🤖 AI Summary
This study addresses the challenge of inaccurate conditional average treatment effect (CATE) estimation in fine-grained subgroups due to sparse sample sizes in randomized controlled trials. The authors propose a novel James–Stein–type estimator that, for the first time, leverages shrinkage to integrate coarse-grained CATE information from external trials—such as effects stratified by sex or race—to improve CATE estimation precision for fine-grained subgroups in the internal study, while allowing for heterogeneity in marginal treatment effects between internal and external populations. Combining empirical Bayes with generalized ridge regression, the method uniformly dominates ordinary least squares using only internal data under a weighted quadratic loss. Simulations demonstrate superior performance over existing shrinkage approaches, and application to the SURMOUNT-1 trial successfully identifies a significantly stronger weight-loss treatment effect among White women compared to Asian women—a difference undetectable using internal data alone.
📝 Abstract
Randomized controlled trials (RCTs) are often underpowered to detect treatment heterogeneity in subgroups defined by cross-classifications of multiple covariates, due to sparse sample sizes in some strata. External RCT data can help, but typically provide treatment effect estimates at a coarser level (e.g., by sex or race) rather than for the finer subgroups of interest (e.g., race-by-sex).
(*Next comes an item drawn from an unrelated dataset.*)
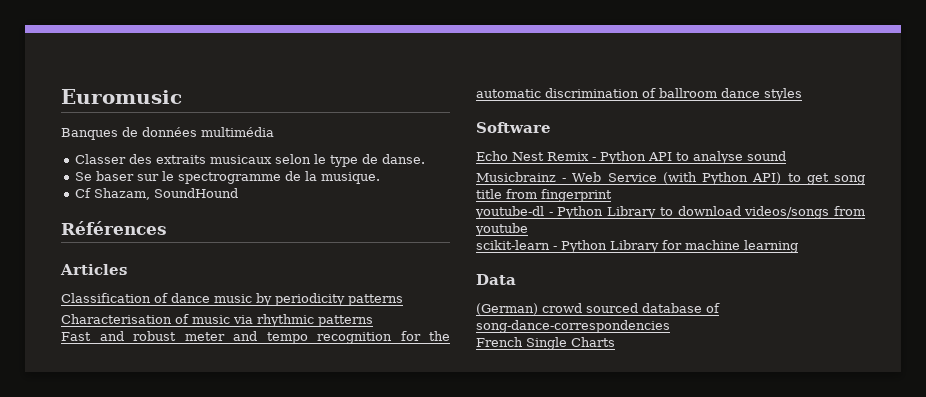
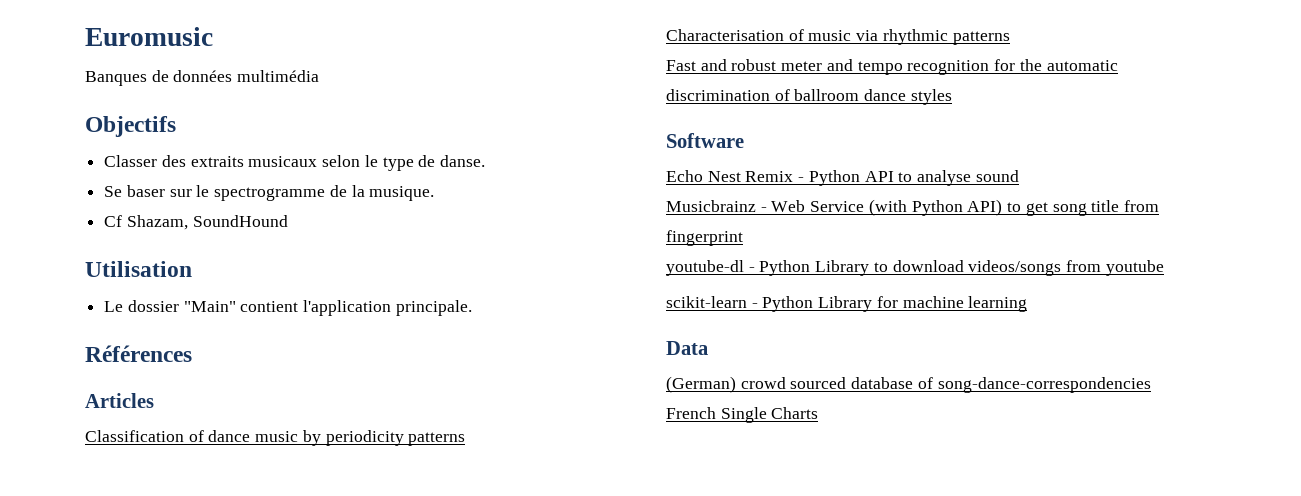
(274, 132) none -> [85,116,176,137] // Objectifs
(238, 193) none -> [85,261,192,277] [104,300,472,316] // Utilisation // Le dossier "Main" contient l'application principale.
We propose a novel James-Stein (JS)-type estimator that borrows strength from such coarsened external estimates to improve estimation of finer subgroup-specific conditional average treatment effects (CATEs) in an internal study, while accommodating potential incompatibility in marginal CATEs across populations. Based on asymptotic theory, we derive a practical analytic variance estimator for the JS estimator that exhibits acceptable empirical performance. Under mild conditions, we show that the proposed estimator uniformly dominates the ordinary least squares (OLS) estimator based on internal data regarding a weighted quadratic loss. Simulation studies demonstrate favorable performance compared with existing shrinkage methods, including empirical Bayes and generalized ridge estimators. We illustrate our method by estimating race-by-sex subgroup CATEs in a tirzepatide weight-loss trial (SURMOUNT-1), borrowing sex-specific and race-specific estimates from two previous semaglutide trials (STEP 1 and STEP 2). The proposed method detects a significantly larger treatment effect on percentage weight loss in the female-White subgroup than in the female-Asian subgroup, a difference not detected using internal data alone.